(Work order):
Transcribe the data exactly. Pictures stay out.

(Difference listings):
━━━━━━
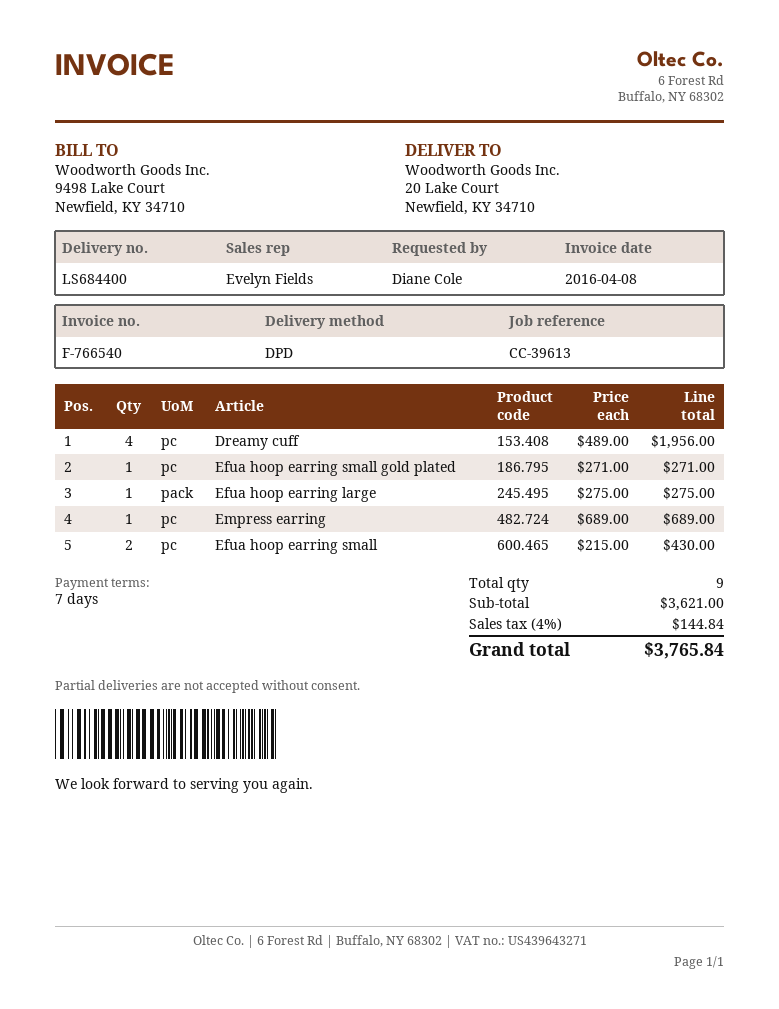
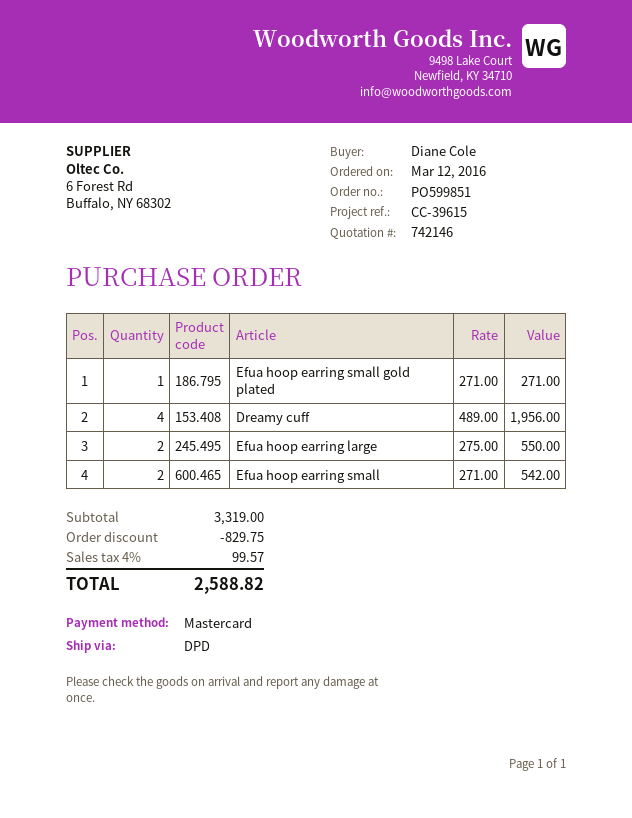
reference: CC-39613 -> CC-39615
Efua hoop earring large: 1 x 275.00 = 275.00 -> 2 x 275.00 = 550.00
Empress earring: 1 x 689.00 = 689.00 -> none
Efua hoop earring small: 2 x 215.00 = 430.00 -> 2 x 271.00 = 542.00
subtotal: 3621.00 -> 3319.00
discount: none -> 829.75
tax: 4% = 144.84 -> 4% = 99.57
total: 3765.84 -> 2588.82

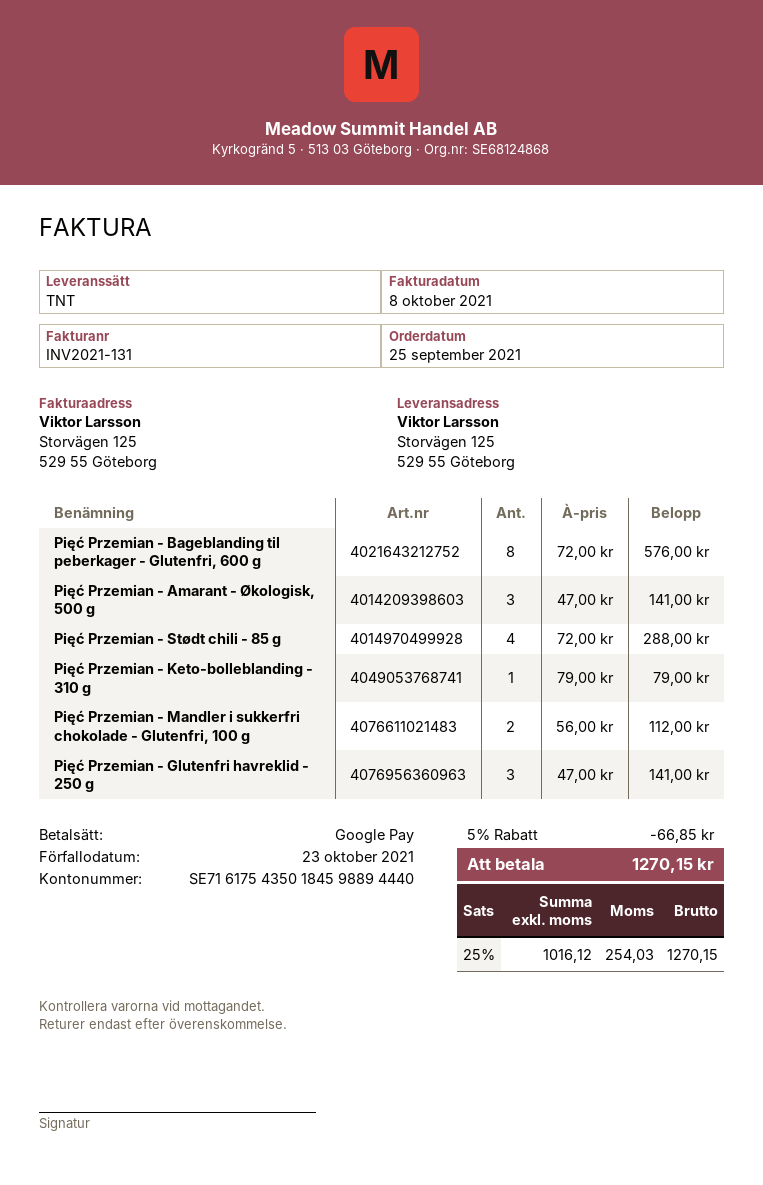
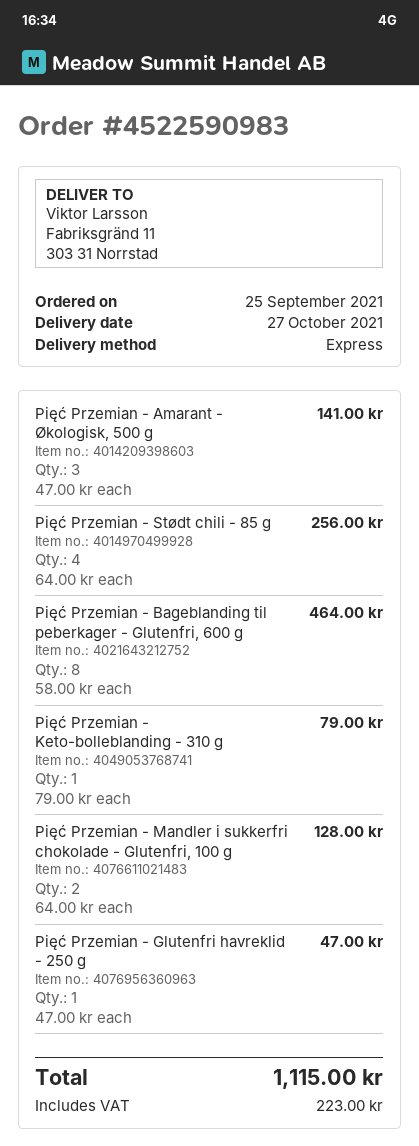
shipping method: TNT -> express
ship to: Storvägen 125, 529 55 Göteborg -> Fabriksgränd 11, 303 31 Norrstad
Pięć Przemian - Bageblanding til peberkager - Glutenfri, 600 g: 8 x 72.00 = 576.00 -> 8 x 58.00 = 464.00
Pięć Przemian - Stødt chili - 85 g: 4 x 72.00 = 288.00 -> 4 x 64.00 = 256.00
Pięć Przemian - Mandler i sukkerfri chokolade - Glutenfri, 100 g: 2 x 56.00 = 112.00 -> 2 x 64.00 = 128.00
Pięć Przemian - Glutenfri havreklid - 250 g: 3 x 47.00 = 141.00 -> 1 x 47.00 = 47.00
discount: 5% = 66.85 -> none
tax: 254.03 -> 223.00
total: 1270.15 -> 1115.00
━━━━━━
(Output of the exercise):
reference: CC-39613 -> CC-39615
Efua hoop earring large: 1 x 275.00 = 275.00 -> 2 x 275.00 = 550.00
Empress earring: 1 x 689.00 = 689.00 -> none
Efua hoop earring small: 2 x 215.00 = 430.00 -> 2 x 271.00 = 542.00
subtotal: 3621.00 -> 3319.00
discount: none -> 829.75
tax: 4% = 144.84 -> 4% = 99.57
total: 3765.84 -> 2588.82

shipping method: TNT -> express
ship to: Storvägen 125, 529 55 Göteborg -> Fabriksgränd 11, 303 31 Norrstad
Pięć Przemian - Bageblanding til peberkager - Glutenfri, 600 g: 8 x 72.00 = 576.00 -> 8 x 58.00 = 464.00
Pięć Przemian - Stødt chili - 85 g: 4 x 72.00 = 288.00 -> 4 x 64.00 = 256.00
Pięć Przemian - Mandler i sukkerfri chokolade - Glutenfri, 100 g: 2 x 56.00 = 112.00 -> 2 x 64.00 = 128.00
Pięć Przemian - Glutenfri havreklid - 250 g: 3 x 47.00 = 141.00 -> 1 x 47.00 = 47.00
discount: 5% = 66.85 -> none
tax: 254.03 -> 223.00
total: 1270.15 -> 1115.00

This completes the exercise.